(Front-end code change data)
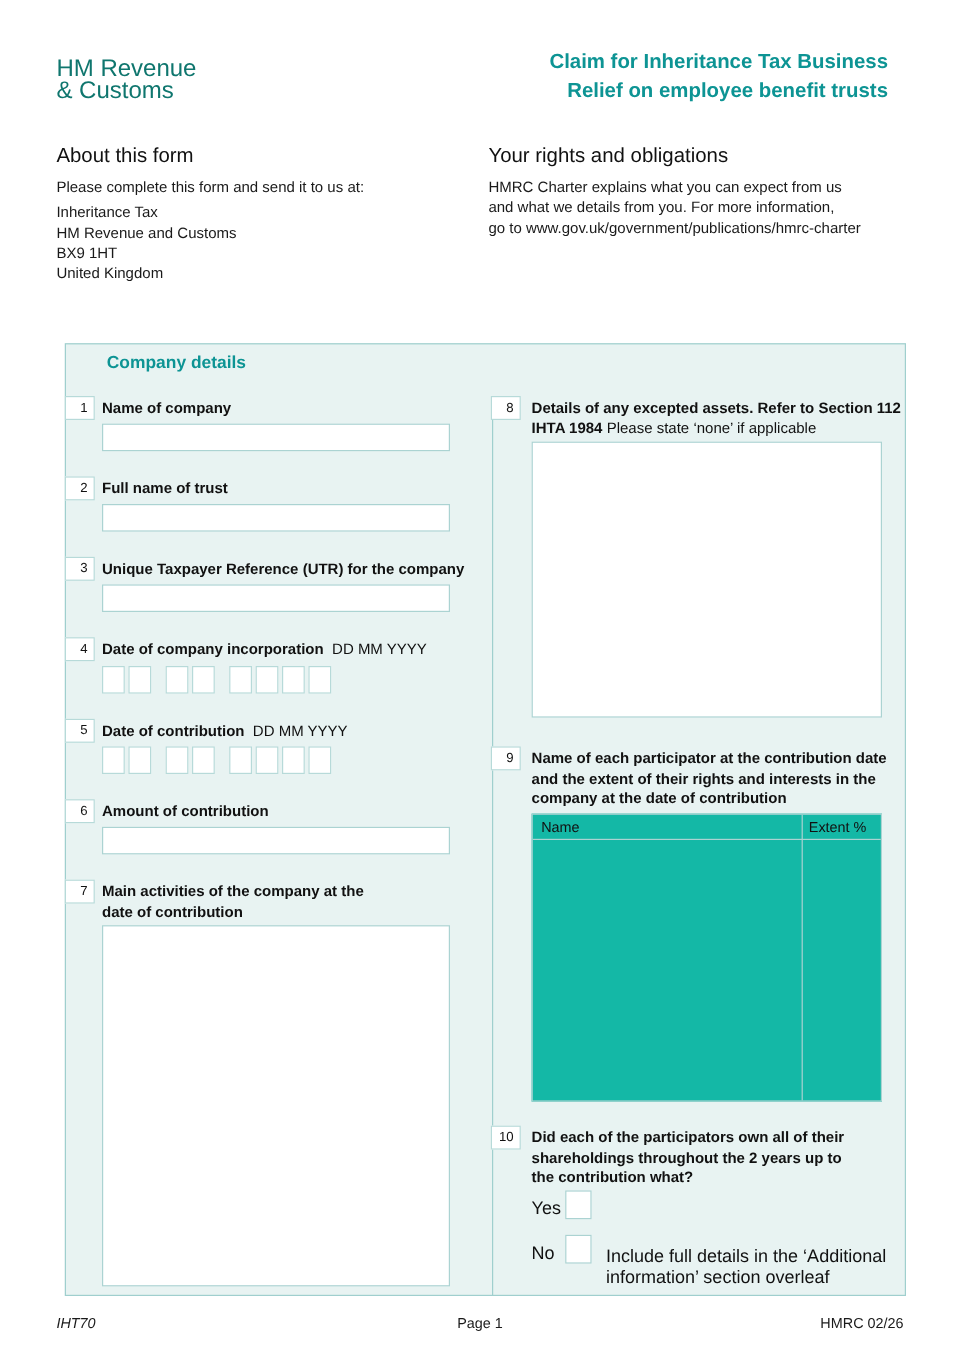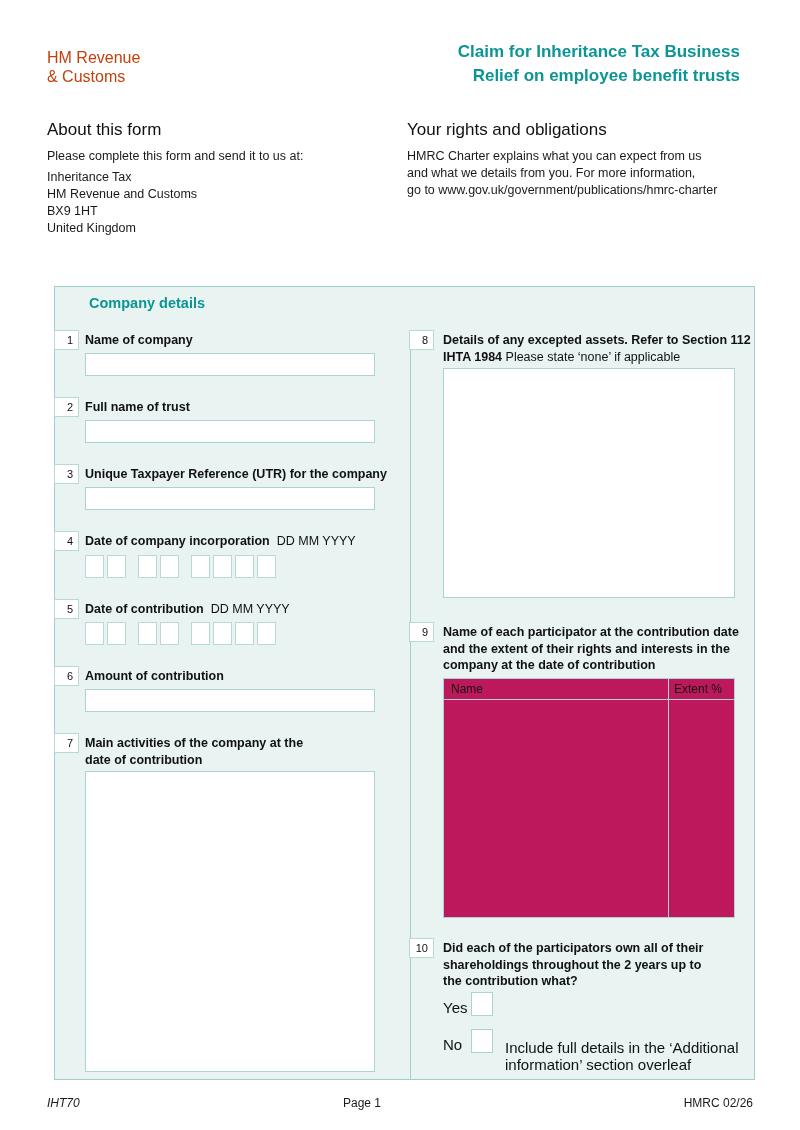--- a/index.html
+++ b/index.html
@@ -9,7 +9,7 @@
     font-family:"Liberation Sans", sans-serif;color:#1a1a1a;overflow:hidden;
   }
   
-  .logo{position:absolute;left:47px;top:48px;font-size:16px;line-height:19px;color:#c2410c;}
+  .logo{position:absolute;left:47px;top:48px;font-size:20px;line-height:19px;color:#0f766e;}
   .doc-title{position:absolute;right:60px;top:40px;text-align:right;
     font-size:17px;font-weight:bold;line-height:24px;color:#0d9494;}
   

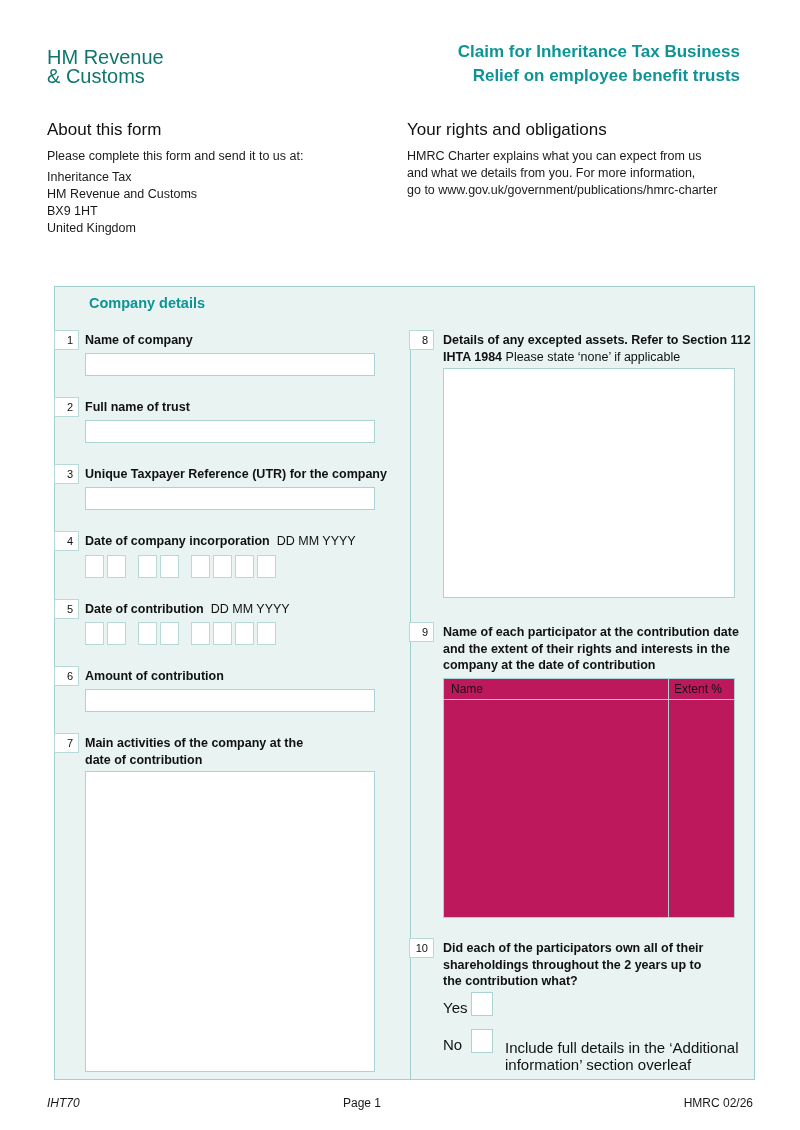--- a/index.html
+++ b/index.html
@@ -29,7 +29,7 @@
   .daterow{position:absolute;display:flex;}
   .datecell{width:19px;height:23px;background:#ffffff;border:1.5px solid #b7dad9;box-sizing:border-box;margin-right:3px;}
   .groupgap{margin-right:12px;}
-  .ptable{position:absolute;background:#be185d;border:1.5px solid #abd3d2;box-sizing:border-box;}
+  .ptable{position:absolute;background:#14b8a6;border:1.5px solid #abd3d2;box-sizing:border-box;}
   .ptable .hdr-rule{position:absolute;left:0;top:20px;width:100%;height:1px;background:#abd3d2;}
   .ptable .v-rule{position:absolute;left:224px;top:0;width:1px;height:100%;background:#abd3d2;}
   .ptable .hcell{position:absolute;top:3px;font-size:12px;font-weight:400;color:#111;}

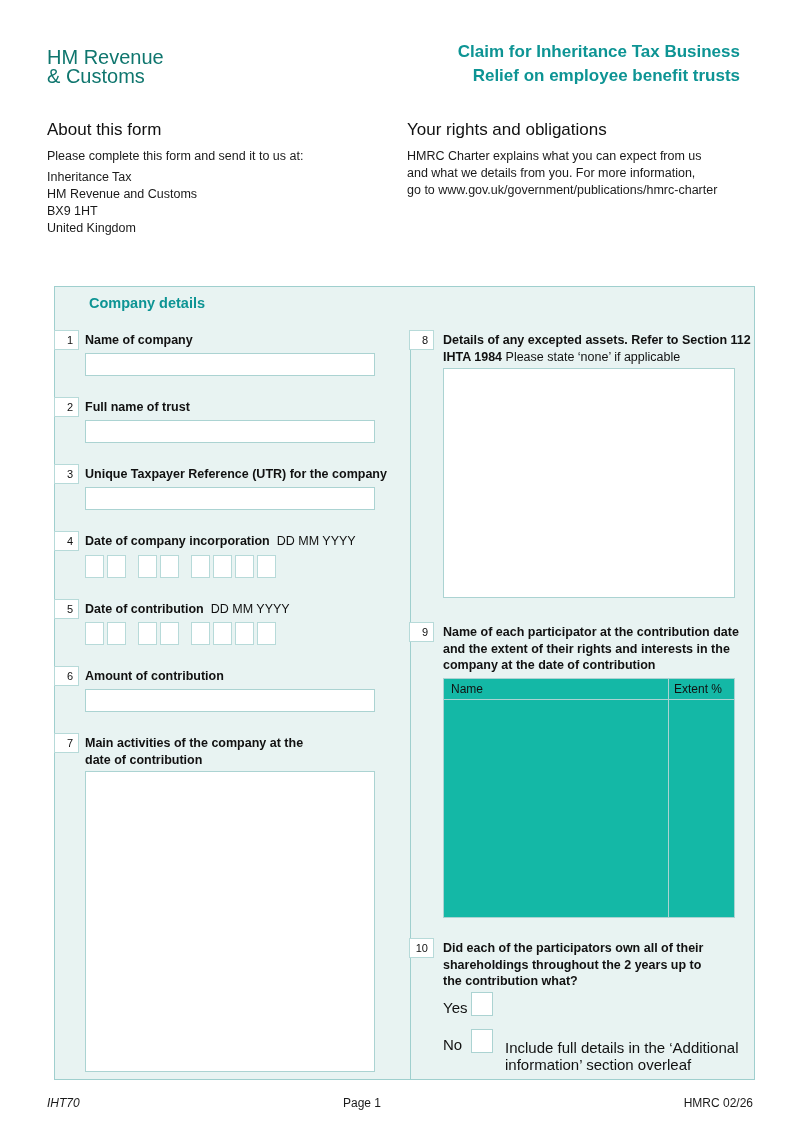--- a/index.html
+++ b/index.html
@@ -168,7 +168,7 @@
   </div>
 
   <div class="footer-text" style="left:47px;font-style:italic;">IHT70</div>
-  <div class="footer-text" style="left:0;width:724px;text-align:center;">Page 1</div>
+  <div class="footer-text" style="left:0;width:800px;text-align:center;">Page 1</div>
   <div class="footer-text" style="right:47px;">HMRC 02/26</div>
 
 </div>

### What needs to be done
Return the entries above exactly as they appear. Pictures should not be copied.

### Task answer
--- a/index.html
+++ b/index.html
@@ -9,7 +9,7 @@
     font-family:"Liberation Sans", sans-serif;color:#1a1a1a;overflow:hidden;
   }
   
-  .logo{position:absolute;left:47px;top:48px;font-size:16px;line-height:19px;color:#c2410c;}
+  .logo{position:absolute;left:47px;top:48px;font-size:20px;line-height:19px;color:#0f766e;}
   .doc-title{position:absolute;right:60px;top:40px;text-align:right;
     font-size:17px;font-weight:bold;line-height:24px;color:#0d9494;}
   

--- a/index.html
+++ b/index.html
@@ -29,7 +29,7 @@
   .daterow{position:absolute;display:flex;}
   .datecell{width:19px;height:23px;background:#ffffff;border:1.5px solid #b7dad9;box-sizing:border-box;margin-right:3px;}
   .groupgap{margin-right:12px;}
-  .ptable{position:absolute;background:#be185d;border:1.5px solid #abd3d2;box-sizing:border-box;}
+  .ptable{position:absolute;background:#14b8a6;border:1.5px solid #abd3d2;box-sizing:border-box;}
   .ptable .hdr-rule{position:absolute;left:0;top:20px;width:100%;height:1px;background:#abd3d2;}
   .ptable .v-rule{position:absolute;left:224px;top:0;width:1px;height:100%;background:#abd3d2;}
   .ptable .hcell{position:absolute;top:3px;font-size:12px;font-weight:400;color:#111;}

--- a/index.html
+++ b/index.html
@@ -168,7 +168,7 @@
   </div>
 
   <div class="footer-text" style="left:47px;font-style:italic;">IHT70</div>
-  <div class="footer-text" style="left:0;width:724px;text-align:center;">Page 1</div>
+  <div class="footer-text" style="left:0;width:800px;text-align:center;">Page 1</div>
   <div class="footer-text" style="right:47px;">HMRC 02/26</div>
 
 </div>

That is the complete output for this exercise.